Capturing relevant information at the time of an incident can be extremely difficult – especially with a network of hundreds of switches and dozens of routers and firewalls. For example, tracing the layer 2 path an application takes is next to impossible because traceroute looks only at layer 3. And even when we look at the layer 3 information for a flow, it’s in only one direction at a time.
Also important to troubleshooting in real-time is network device information along the path such as interface errors, duplex mismatches, and CRC errors. We can get some of this by going device by device manually, but that means we’d need to be on the CLI at the ready just as a user reports an issue.
This is where an automated system can be a life-saver for network engineers troubleshooting real-world problems. I had network monitors, but I needed a mechanism that could be triggered to automatically capture critical information at the time of the incident. That way, I could use a runbook containing a series of debugs and show commands to deliver data about routing tables, interfaces statistics, ephemeral network information, and even the path an application is taking just as an incident occurs.
Using only the ad-hoc methods we had, we continued troubleshooting by taking the devices out of production in order to run tests while they were directly connected. The application worked perfectly. After putting everything back into production, it failed. To say I was frustrated would be a gross understatement.
This time I was on top of it, though, and just as the scientists began using the application again, a packet capture revealed the issue right away. The problem was so simple, but not something that occurred to me to check.

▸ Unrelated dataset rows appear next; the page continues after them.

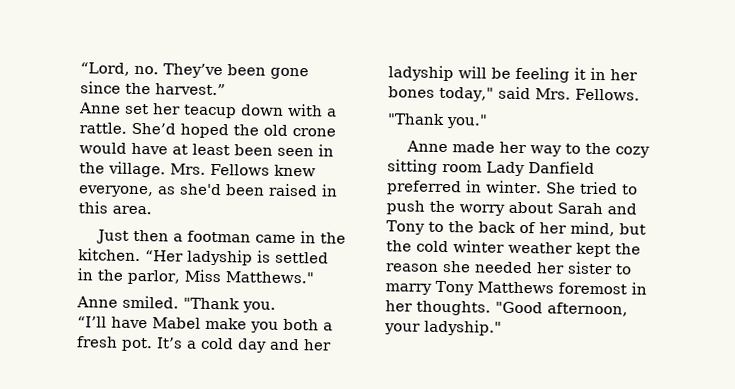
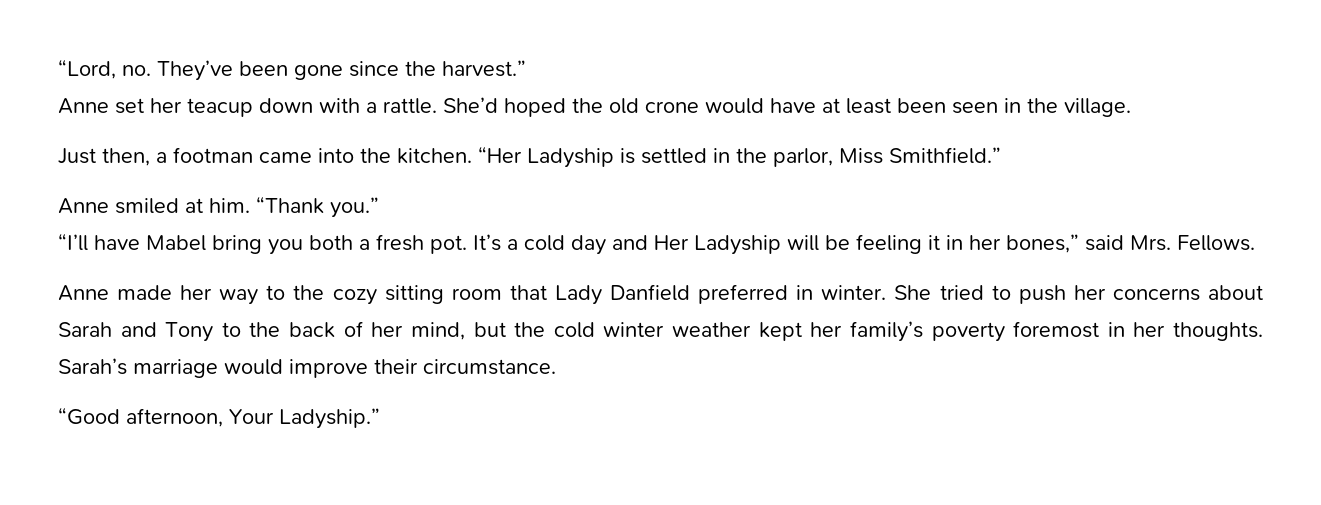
- Mrs. Fellows knew everyone, as she'd been raised in this area.
- Just then a footman came in the kitchen.
+ Just then, a footman came into the kitchen.
- “Her ladyship is settled in the parlor, Miss Matthews."
- Anne smiled. "Thank you.
+ “Her Ladyship is settled in the parlor, Miss Smithfield.”
+ Anne smiled at him. “Thank you.”
- “I’ll have Mabel make you both a fresh pot.
+ “I’ll have Mabel bring you both a fresh pot.
- It’s a cold day and her ladyship will be feeling it in her bones today," said Mrs. Fellows.
+ It’s a cold day and Her Ladyship will be feeling it in her bones,” said Mrs. Fellows.
- "Thank you."
- Anne made her way to the cozy sitting room Lady Danfield preferred in winter.
+ Anne made her way to the cozy sitting room that Lady Danfield preferred in winter.
- She tried to push the worry about Sarah and Tony to the back of her mind, but the cold winter weather kept the reason she needed her sister to marry Tony Matthews foremost in her thoughts. "Good afternoon, your ladyship."
+ She tried to push her concerns about Sarah and Tony to the back of her mind, but the cold winter weather kept her family’s poverty foremost in her thoughts. Sarah’s marriage would improve their circumstance.
+ “Good afternoon, Your Ladyship.”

I didn’t know how the application was supposed to work, and through all our conference calls I learned the developers were just doing their best to maintain an ancient program they didn’t write.
It used multicast, and no one knew.
The main site was the only place the application was used, so this was never a thought. But now that it was being used across layer 3 boundaries to another location, the network and the application needed to have multicast properly configured for communication to work.

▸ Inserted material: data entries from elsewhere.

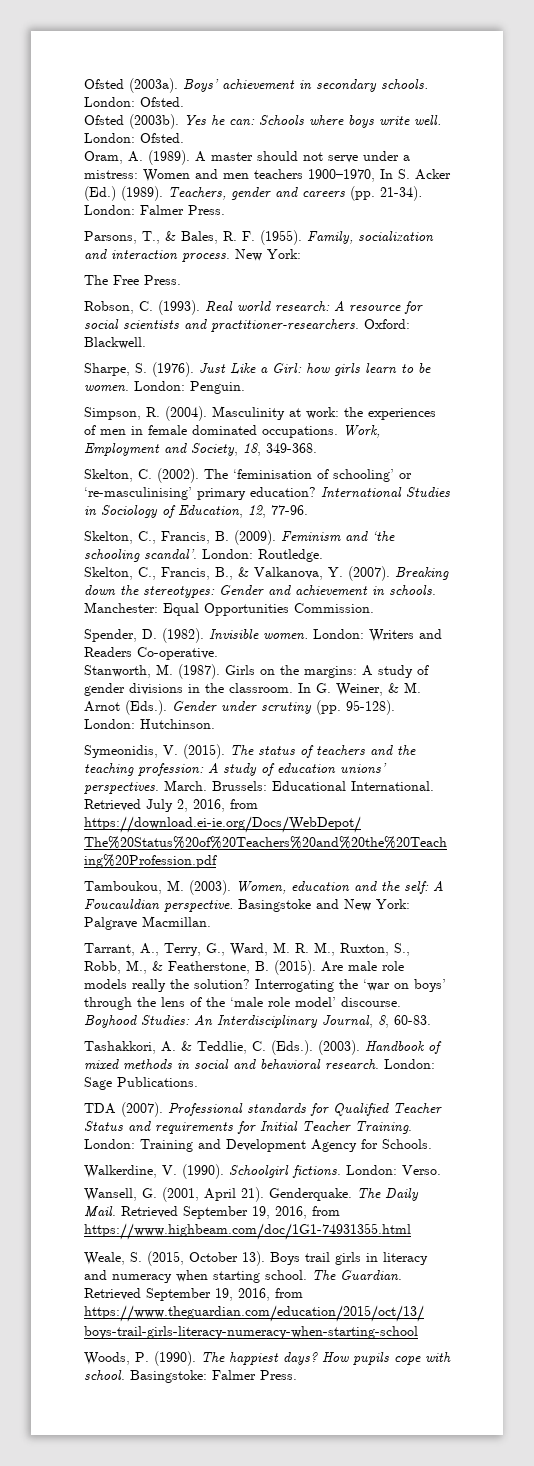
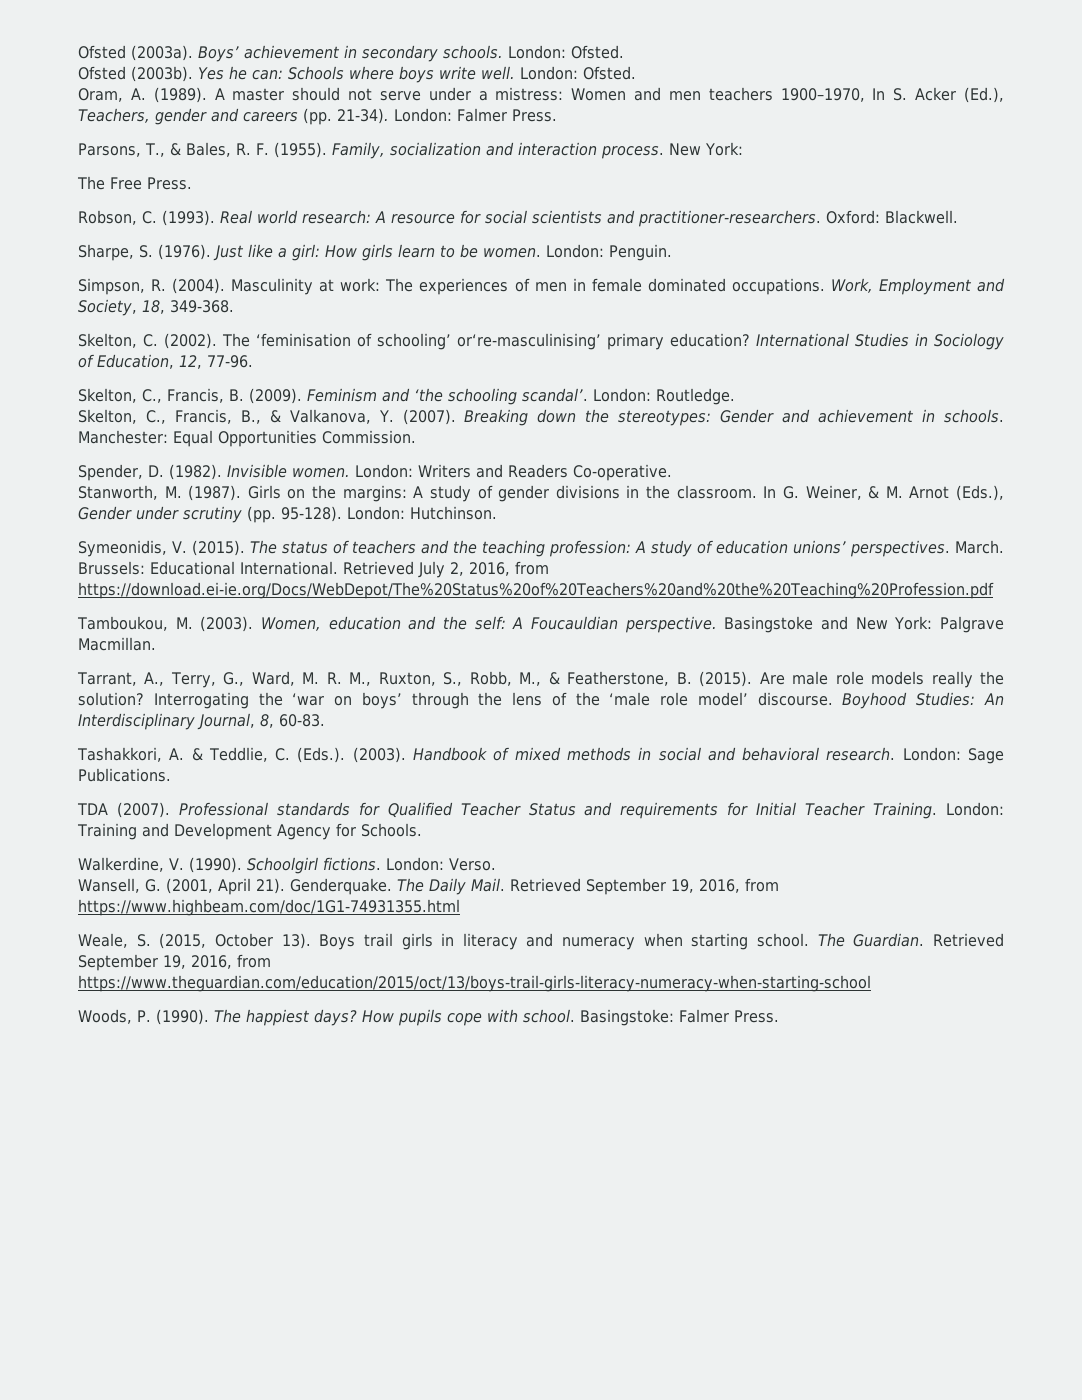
- A master should not serve under a mistress: Women and men teachers 1900–1970, In S. Acker (Ed.) (1989). Teachers, gender and careers (pp. 21-34).
+ A master should not serve under a mistress: Women and men teachers 1900–1970, In S. Acker (Ed.), Teachers, gender and careers (pp. 21-34).
- Just Like a Girl: how girls learn to be women.
+ Just like a girl: How girls learn to be women.
- Masculinity at work: the experiences of men in female dominated occupations.
+ Masculinity at work: The experiences of men in female dominated occupations.
- The ‘feminisation of schooling’ or ‘re-masculinising’ primary education?
+ The ‘feminisation of schooling’ or‘re-masculinising’ primary education?
- In G. Weiner, & M. Arnot (Eds.). Gender under scrutiny (pp. 95-128).
+ In G. Weiner, & M. Arnot (Eds.), Gender under scrutiny (pp. 95-128).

The remediation was relatively simple, and management was happy that we were able to get this ancient application working at the new site. No one questioned why it took so long, but I think that’s only because there was already an understanding that this was an old application.
Though I shrugged off the inordinately long time to resolution, I also wished there was an easier way to capture the data I needed at the time the problem occurred. In fact, a tool like that would be priceless for troubleshooting daily network operations issues.
NetBrain’s Adaptive Network Automation platform, for example, enables network engineers to easily visualize the paths applications take through our networks. Moreover, it can auto-trigger customizable runbooks to gather the incredibly valuable network data we need to address the vague trouble tickets hitting our queues that come with little to no information.
In the end, fixing my application problem wasn’t rocket science. I’ve learned that many problems we face are often the result of very common issues. However, finding the problem, even if it’s simple, can be very difficult without the right tools.
Tools like the Adaptive Network Automation platform give us, as network engineers, the ability to create dynamic network mapping and executable runbooks that ultimately help us to prove, once and for all, that it’s not the network, except, of course, when it is.